O título do último álbum dos Mão Morta, “Nus”, tem como ponto de partida um poema de Allen Ginsberg. Já antes vocês tinham sido convidados para trabalhar poemas de Heiner Müller. Qual é a relação dos Mão Morta e do Adolfo com a poesia?
A minha relação com a poesia é essencialmente a de leitor. Gosto de ler poesia.

Não se considera um poeta, então?
Não… Eu escrevo letras para canções, o que obedece a um formato específico que não tem nada a ver com escrever poemas, que é muito mais abstracto, muito mais profundo.

Mas não há uma relação entre escrever letras e escrever poemas?
É evidente que há sempre relações, como também há uma relação entre a poesia e a prosa. Mas do meu ponto de vista são coisas diferentes. Nós trabalhamos a partir de textos do Heiner Müller, que são considerados poesia – apesar da maior parte serem notas que ele depois usou em peças de teatro – e musicámos essa poesia. O que é certo é que, considerando que aquilo é poesia, ela pode ser musicada, como qualquer poesia pode sê-lo. O inverso nem sempre acontece. Uma letra pode perfeitamente fazer muito sentido dentro de uma canção e não fazer sentido nenhum quando é lida. Só isso já é uma grande diferença entre letras de canções e poesia.

Mas então as letras de canção que podem ser lidas e entendidas no livrinho do CD são poesia?
É verdade que isso pode acontecer. Mas eu não lhes chamaria poemas por uma razão muito simples: é que, tal como no caso do Heiner Muller, essas letras não foram feitas com o objectivo de serem lidas. Existem para completar um outro todo que é uma canção. Há aí uma grande diferença de intencionalidade. A poesia moderna é uma coisa extraordinariamente visual, enquanto uma letra de canção não tem nada de visual.

Em 1984, o Adolfo editou um livro. Era um livro de poemas?
Era um livro de pseudo-poemas, de pequenas escritas. Tinha algumas prosas, as chamadas prosas poéticas. Efectivamente era um livro que pretendia ser de poemas, mas, sendo honesto, não tinha qualidade para ser assim chamado. Esses textos foram recuperados para o livro que saiu há dois anos, o “Estilhaços”.

O Adolfo costuma dizer que não é um cantor mas um “diseur”…
Não é bem essa palavra, mas é equivalente…

Pode por isso ser considerado um declamador de poemas?
É exactamente o termo “declamador” que eu costumo usar e que, por acaso, está muito ligado à poesia. Na música, utilizo uma voz mais declamada do que cantada. São raros os momentos em que canto, efectivamente. Mas não se esgota na declamação porque há também uma interpretação do texto.

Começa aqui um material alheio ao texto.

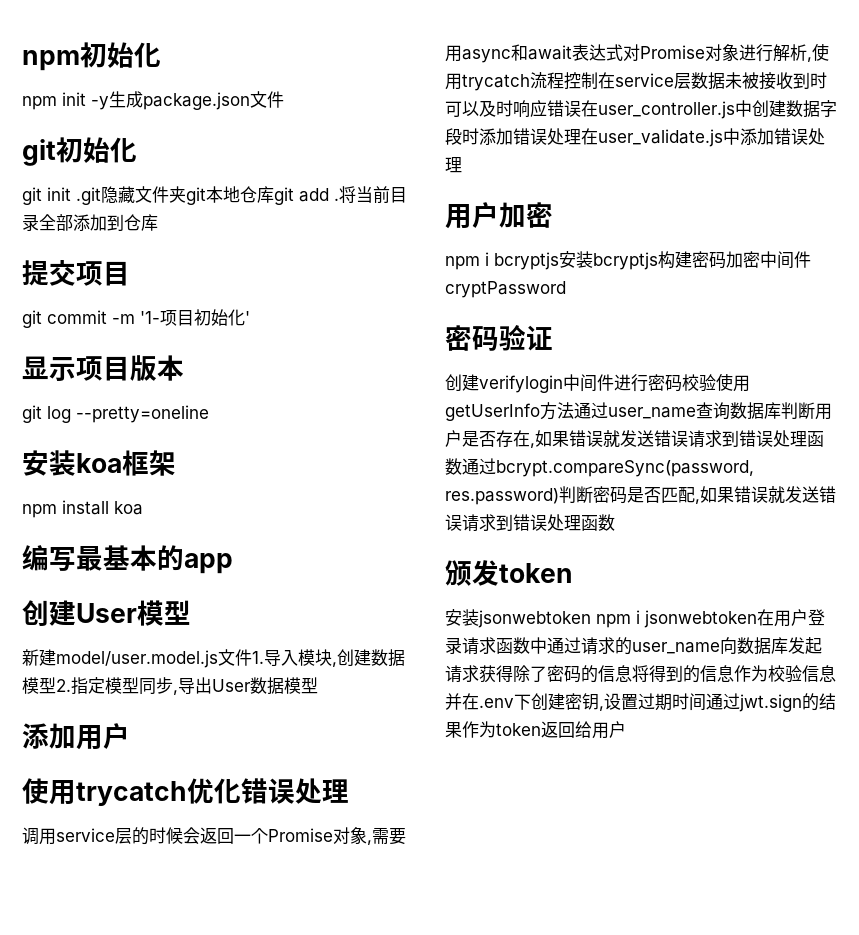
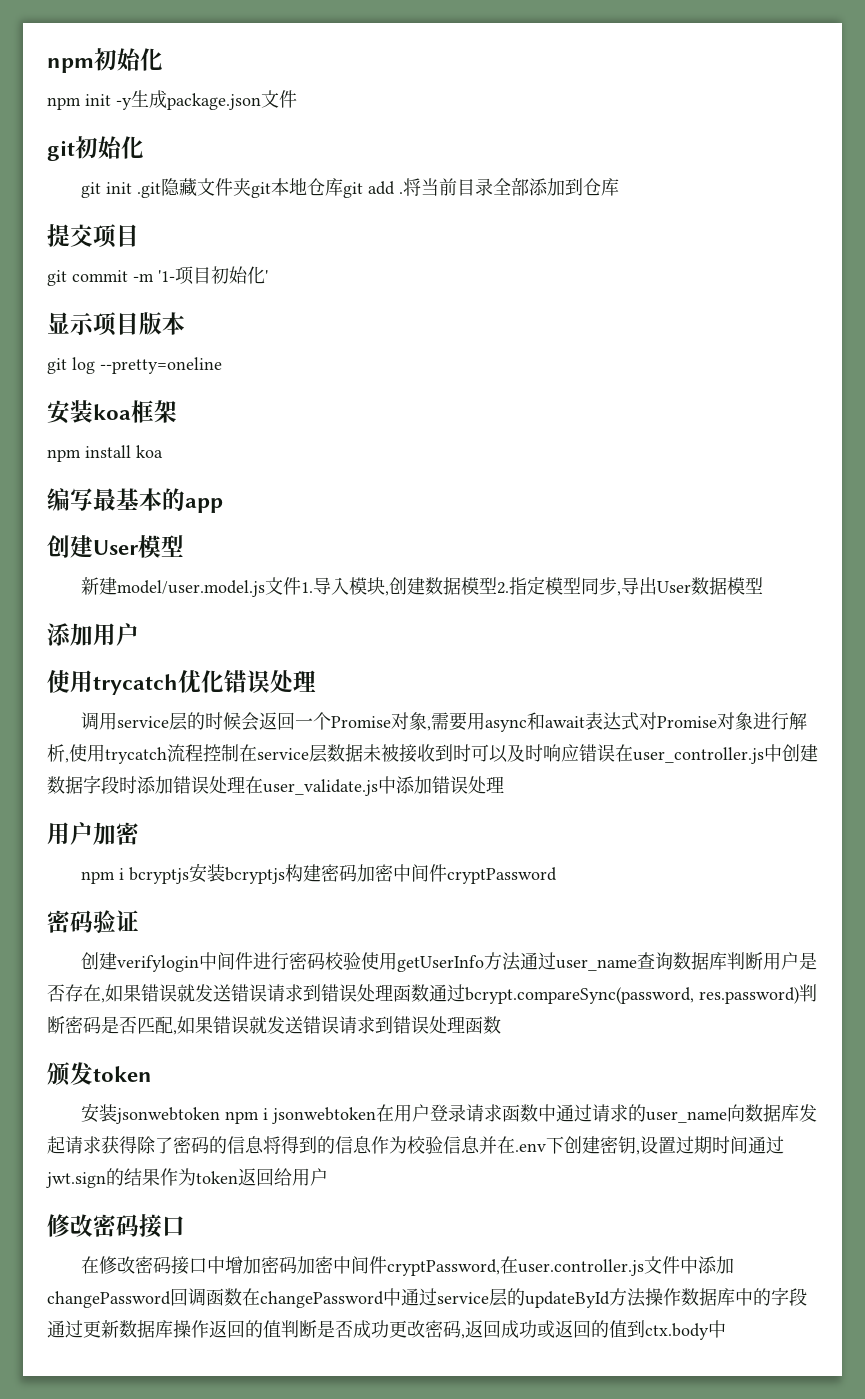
(626, 729) none -> [47,1214,185,1238] [80,1256,734,1276] [47,1287,807,1308] [47,1320,726,1340] // 修改密码接口 // 在修改密码接口中增加密码加密中间件cryptPassword,在user.controller.js文件中添加changePassword回调函数在changePassword中通过service层的updateById方法操作数据库中的字段通过更新数据库操作返回的值判断是否成功更改密码,返回成功或返回的值到ctx.body中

À partida, um bom declamador também interpreta o texto…
Sim… Mas neste caso não é uma declamação de poesia, é uma declamação de texto.

Qual é a sua visão acerca das letras que são escritas em Portugal, na actualidade? Há um bocado aquela ideia de uma tal preponderância da música sobre as letras que estas acabam por ser quase palavras atiradas à sorte…
É verdade que a regra é essa, o que não faz dela absoluta. Há boas excepções como o Rui Reininho ou o Manuel Cruz. Também há os clássicos como o Sérgio Godinho e o José Mário Branco, mas aí já há uma certa preponderância do texto sobre a música. No universo pop-rock, as coisas funcionam mais ao contrário.

E as bandas que cantam em inglês… Fazem-nos para esconder algo?
Exactamente… para esconder as suas ineficácias linguísticas. Notam-se menos mas acabam por existir, na mesma. Mas há excepções, como o David Fonseca, por exemplo, que escreve muito bem em inglês.

O que é que o Adolfo lê, dentro da poesia?
Não leio coisas muito específicas. Procuro muito. Ultimamente, tenho lido coisas portuguesas. Tenho andado a ler e, de certo modo, a tentar traduções do Maiakowski, que não é nada fácil… Ando um pouco ao sabor do acaso.